Image of the dish: Classic Pozharsky cutlets
1 hour 15 minutes
230.0 kcal
Proteins: 16.0 g
Fats: 12.0 g
Carbohydrates: 16.0 g

Origin of the recipe

Pozharsky cutlets first appeared in the early 19th century on the menu of the Pozharskaya Inn and Tavern in Torzhok, a town between St. Petersburg and Moscow, and quickly gained popularity in both capitals. Rumor has it that a visiting Frenchman shared the recipe with the innkeeper. Whether this is true or not, classic Pozharsky cutlets, though simple to prepare, would do credit to French cuisine!

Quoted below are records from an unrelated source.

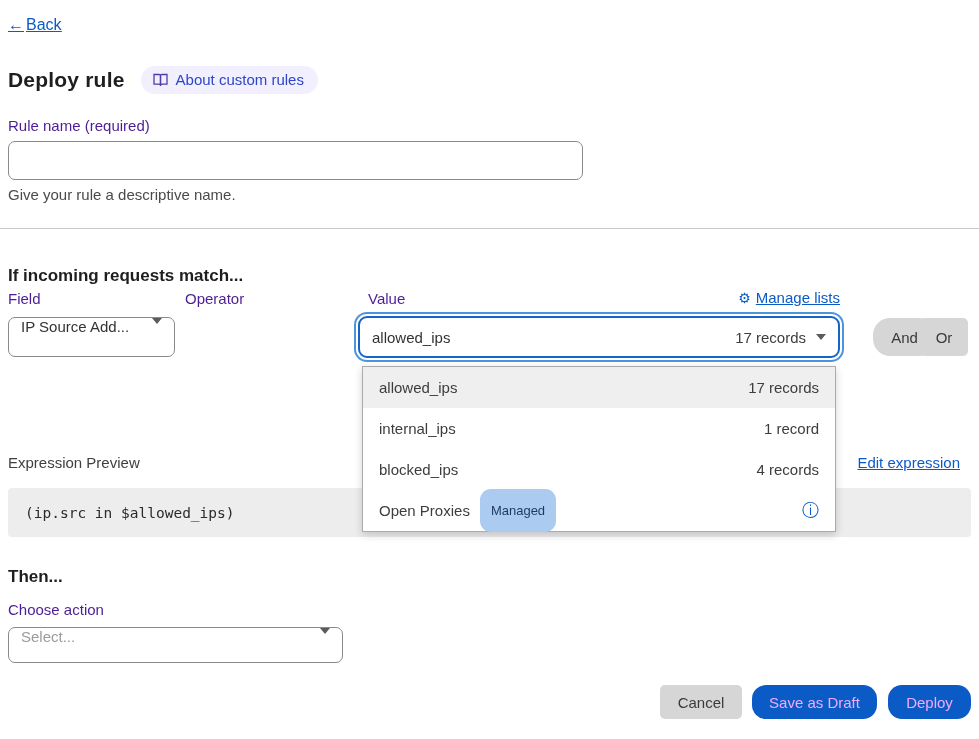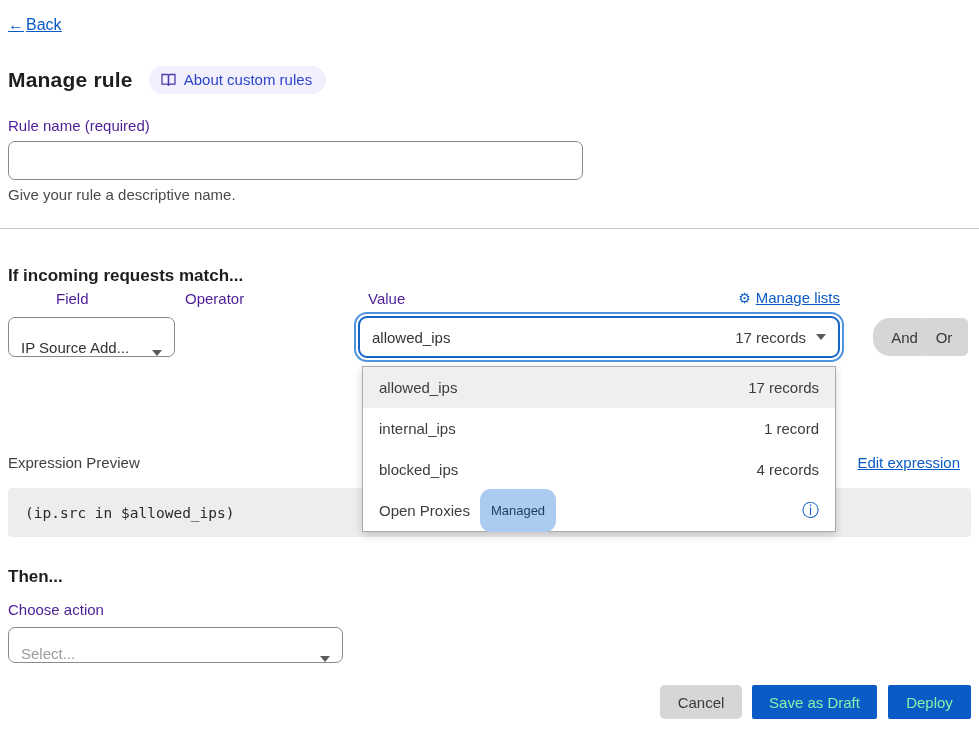"Manage rule" h1.page-title { text: Manage -> Deploy }
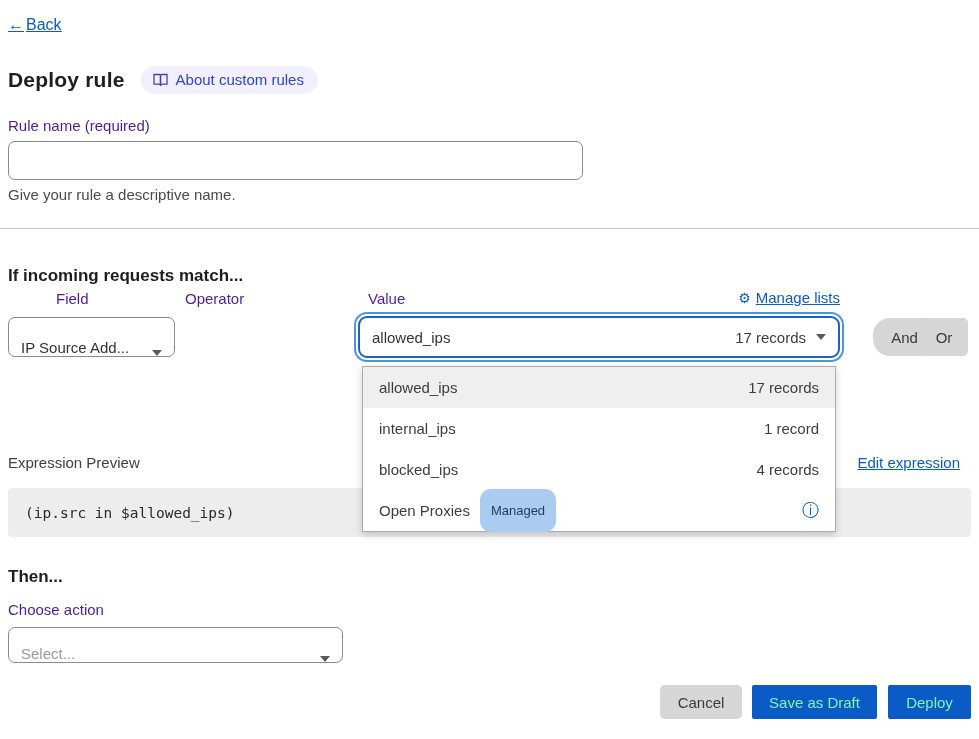"Field" div.field-label { margin-left: 48px -> none }
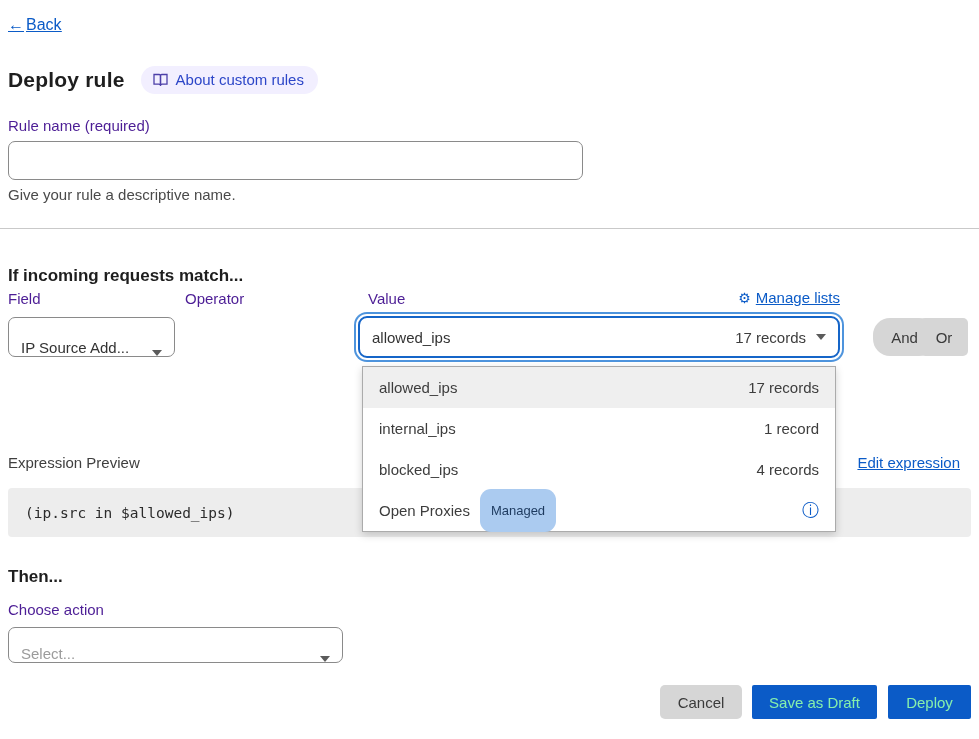"IP Source Add..." .select { align-items: flex-end -> flex-start }
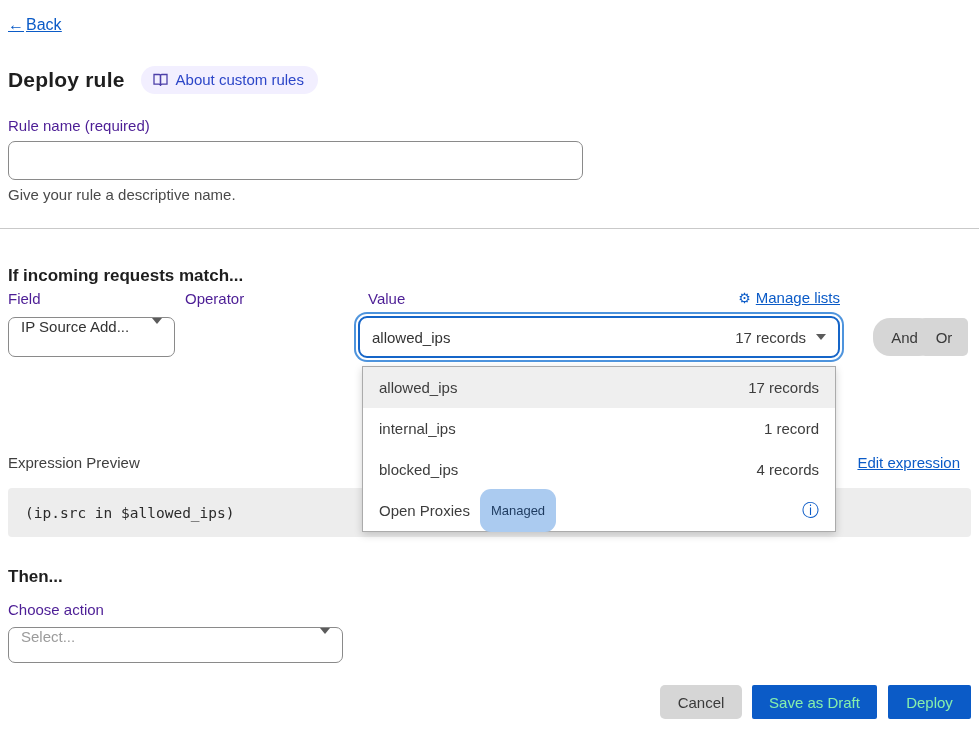"Save as Draft" .blue-btn { border-radius: 2px -> 14px; color: #86efac -> #f0abfc }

What do you need for cooking?

Ingredients

  • Chicken fillet
  • Loaf
  • Butter
  • Cream 33%
  • Milk
  • Ground black pepper
  • Salt

Kitchen utensils

  • Knife
  • Board
  • Bowl
  • Pan
  • shoulder blade
  • Paper
  • Meat grinder

Step-by-step recipe

Step 1:

Classic Pozharsky Cutlets - Step 1 Cut the crusts off the loaf and cut it into cubes.

Step 2:

Classic Pozharsky Cutlets - Step 2 Line a baking sheet with parchment paper and bake the bread at 150 degrees for 15-20 minutes.

Step 3:

Classic Pozharsky Cutlets - Step 3 Cut the remaining loaf into pieces, place in a bowl, pour in milk and leave for 5 minutes.

Step 4:

Classic Pozharsky Cutlets - Step 4 Pass the chicken fillet through a meat grinder, then pass the soaked loaf through it.

Step 5:

Classic Pozharsky Cutlets - Step 5 Add the ground meat to the bowl, add butter, salt, pepper, and heavy cream, mix, and beat with a mixer for 15 minutes. Refrigerate for 15 minutes.

Step 6:

Classic Pozharsky Cutlets - Step 6 Pour vegetable oil into the frying pan, add butter and heat.

Step 7:

Classic Pozharsky Cutlets - Step 7 Form patties, roll in breadcrumbs, place in a frying pan and fry over low heat for 3-4 minutes on each side.

Step 8:

Classic Pozharsky Cutlets - Step 8 Line a baking sheet with paper, place the cutlets on it and cook in an oven preheated to 180 degrees for 15 minutes.

Cooking tips

Pass the loaf through the meat grinder immediately after the meat – this way the ingredients will mix better.

Beat the minced meat until it turns white, using a dough whisk.